Dopo l’annuncio dello scorso gennaio durante il Tavolo
Automotive, il nuovo decreto della Presidenza del Consiglio dei Ministri sugli
incentivi per la transizione verde del settore automobilistico è ora realtà. Pubblicato
sul sito del Ministero delle Imprese e del Made in Italy (MIMIT), il
provvedimento introduce una misura strutturale pensata per dare respiro sia
all'ambiente che al portafoglio dei cittadini: il ritorno del cosiddetto
"bonus retrofit" per le auto già in circolazione.
La misura, fortemente attesa da un settore che tra il 2012 e
il 2025 ha registrato una contrazione delle installazioni pari all'82%, si pone
il duplice obiettivo di ammodernare il parco auto circolante e sostenere la
filiera nazionale.
I dettagli del provvedimento
Il decreto governativo stabilisce una finestra temporale
estesa per l'accesso ai fondi, valida dalla sua entrata in vigore fino al 31
marzo 2030. La dotazione finanziaria complessiva per questa specifica misura
ammonta a 21 milioni di euro, così ripartiti:
- 4
milioni di euro per l'anno 2026.
- 5
milioni di euro annui per il triennio 2027-2029.
- 1
milione di euro per l'anno 2030.
Il contributo riconosciuto è fisso e varia in base alla
tipologia di impianto scelto: i cittadini potranno beneficiare di 400 euro
per l'installazione di un sistema di alimentazione a GPL e di 800 euro
per un impianto a metano.
Per poter usufruire dell'incentivo, i veicoli da convertire
devono rientrare nella categoria M1 e possedere un'omologazione di classe non
inferiore a Euro 3. Il bonus non è limitato ai soli cittadini: la platea dei
beneficiari include sia le persone fisiche che le persone giuridiche,
escludendo unicamente le aziende che si occupano del commercio di autoveicoli
di categoria M1.
Come funziona lo sconto in officina
Il legislatore ha optato per un meccanismo di erogazione
fluido per l'utente finale. Il beneficiario non dovrà attendere rimborsi
statali: il contributo verrà applicato direttamente dall'installatore sotto
forma di compensazione sul prezzo totale (costo dell'impianto più manodopera
per l'installazione).
A monte, saranno le aziende costruttrici degli impianti a
rimborsare gli installatori per lo sconto applicato al cliente. Queste ultime
recupereranno poi l'importo anticipato sotto forma di credito d'imposta
nell'esercizio in cui avviene l'aggiornamento della carta di circolazione del
veicolo.
La reazione dell'industria: "Un vantaggio per consumatori e
imprese"
L'ufficializzazione della misura ha suscitato il plauso
immediato delle associazioni di categoria. Matteo Cimenti, presidente di
Assogasliquidi-Federchimica, ha sottolineato l'importanza strategica del
decreto in un contesto storico complesso:
"In un anno di forti tensioni internazionali che hanno
inciso e continuano ad incidere sui costi dell’energia, questo provvedimento
permette di raggiungere diversi obiettivi: garantire a persone e famiglie che
non possono permettersi l’acquisto di una nuova auto di continuare a muoversi e
circolare in città, risparmiando sui consumi; sostenere le imprese italiane
della componentistica e della distribuzione di gas per autotrazione e favorire
la crescita di tutto l’indotto rappresentato dalle officine di trasformazione".

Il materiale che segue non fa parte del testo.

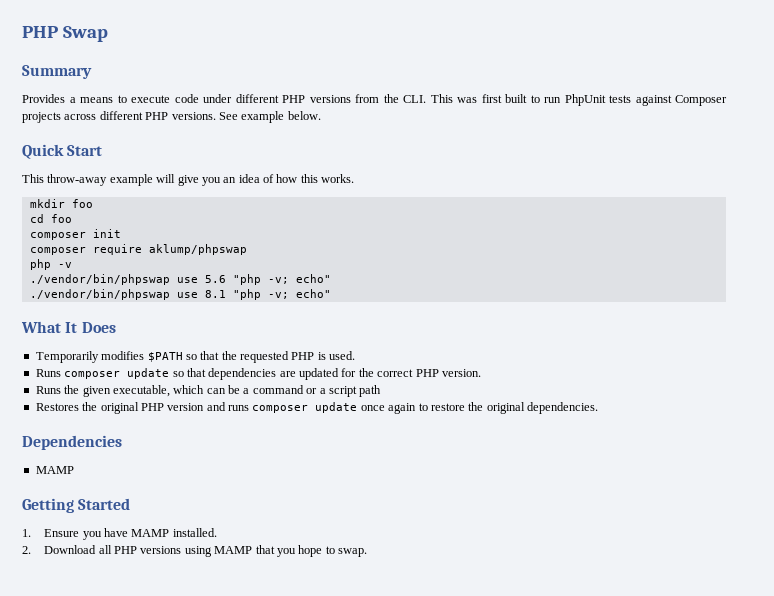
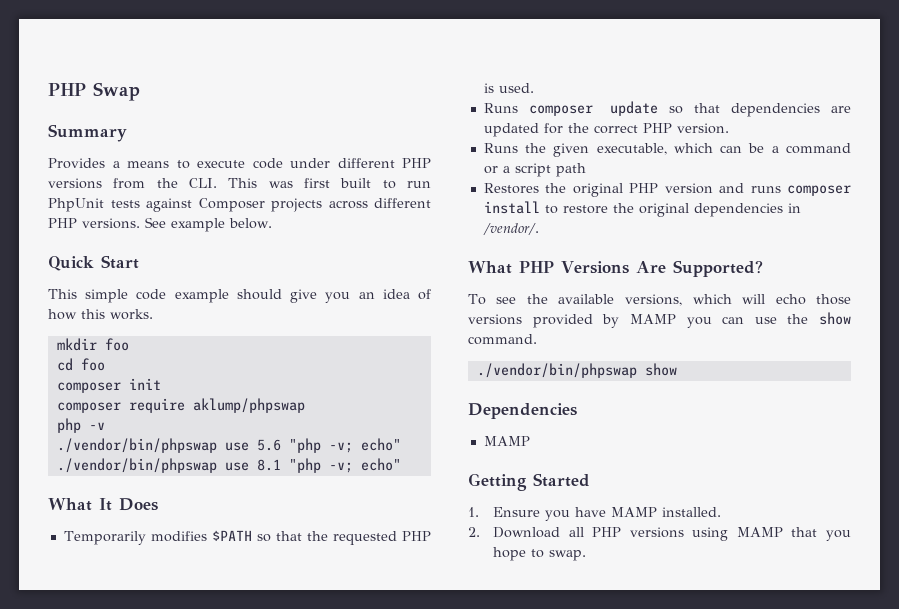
- This throw-away example will give you an idea of how this works.
+ This simple code example should give you an idea of how this works.
- Restores the original PHP version and runs composer update once again to restore the original dependencies.
+ Restores the original PHP version and runs composer install to restore the original dependencies in /vendor/.
+ What PHP Versions Are Supported?
+ To see the available versions, which will echo those versions provided by MAMP you can use the show command.
+ ./vendor/bin/phpswap show

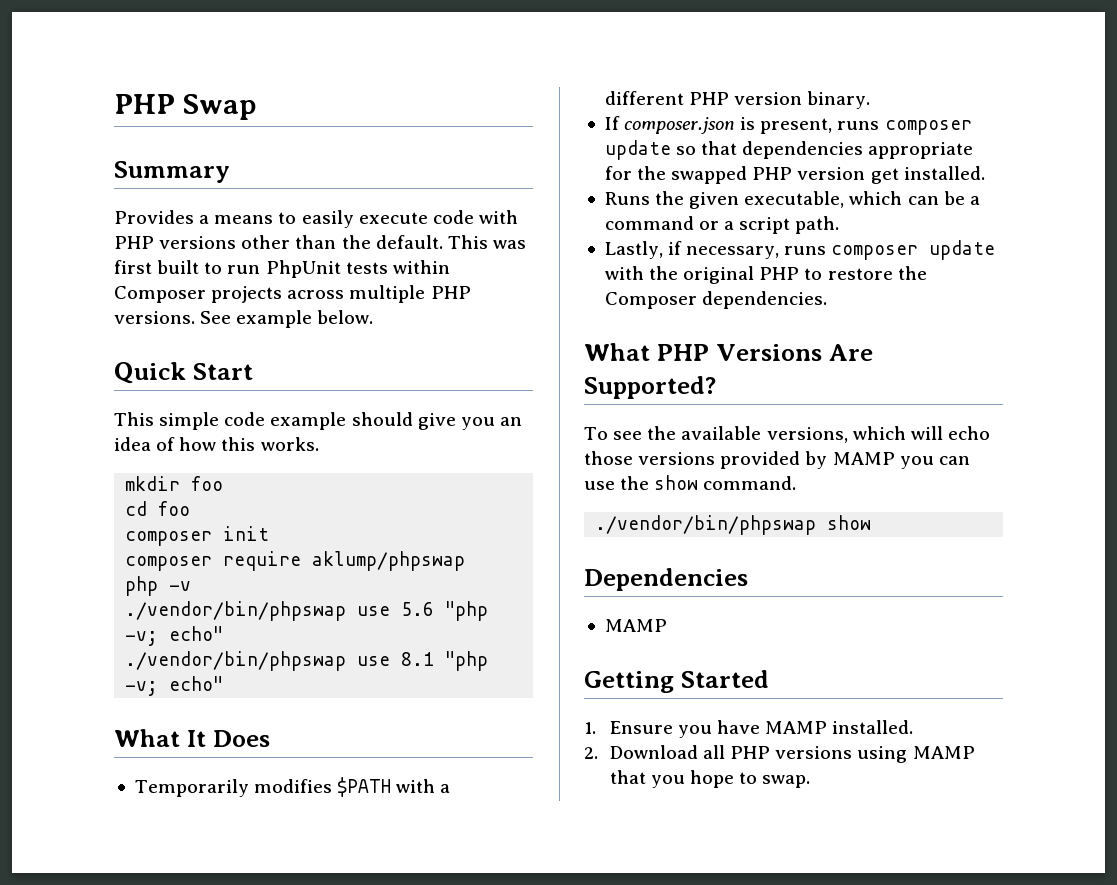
- Provides a means to execute code under different PHP versions from the CLI. This was first built to run PhpUnit tests against Composer projects across different PHP versions.
+ Provides a means to easily execute code with PHP versions other than the default. This was first built to run PhpUnit tests within Composer projects across multiple PHP versions.
- Temporarily modifies $PATH so that the requested PHP is used.
- Runs composer update so that dependencies are updated for the correct PHP version.
+ Temporarily modifies $PATH with a different PHP version binary.
+ If composer.json is present, runs composer update so that dependencies appropriate for the swapped PHP version get installed.
- Runs the given executable, which can be a command or a script path
- Restores the original PHP version and runs composer install to restore the original dependencies in /vendor/.
+ Runs the given executable, which can be a command or a script path.
+ Lastly, if necessary, runs composer update with the original PHP to restore the Composer dependencies.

Cimenti ha inoltre rimarcato come la conversione a GPL e
metano rappresenti uno strumento immediato per ridurre le emissioni di anidride
carbonica e particolato delle vetture più datate. L'associazione ha espresso il
proprio ringraziamento al Ministro Adolfo Urso e all'intero esecutivo per aver
concretizzato un intervento che, agendo su più fronti, mira a conciliare la
sostenibilità ambientale con la competitività dell'industria manifatturiera
italiana e il supporto al potere d'acquisto delle famiglie.